▶ [Problem to work on] Below is a set of records; restate each one word for word.

(Content revision data)

------

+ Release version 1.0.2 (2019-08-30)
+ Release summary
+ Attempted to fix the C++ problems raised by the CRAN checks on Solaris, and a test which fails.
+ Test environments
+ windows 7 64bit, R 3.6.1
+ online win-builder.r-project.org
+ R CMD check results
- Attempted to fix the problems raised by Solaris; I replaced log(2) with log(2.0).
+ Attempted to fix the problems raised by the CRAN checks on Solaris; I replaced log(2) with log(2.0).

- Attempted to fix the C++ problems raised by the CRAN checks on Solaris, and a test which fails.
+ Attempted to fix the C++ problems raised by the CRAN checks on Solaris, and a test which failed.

------

▶ [Response to the task]
+ Release version 1.0.2 (2019-08-30)
+ Release summary
+ Attempted to fix the C++ problems raised by the CRAN checks on Solaris, and a test which fails.
+ Test environments
+ windows 7 64bit, R 3.6.1
+ online win-builder.r-project.org
+ R CMD check results
- Attempted to fix the problems raised by Solaris; I replaced log(2) with log(2.0).
+ Attempted to fix the problems raised by the CRAN checks on Solaris; I replaced log(2) with log(2.0).

- Attempted to fix the C++ problems raised by the CRAN checks on Solaris, and a test which fails.
+ Attempted to fix the C++ problems raised by the CRAN checks on Solaris, and a test which failed.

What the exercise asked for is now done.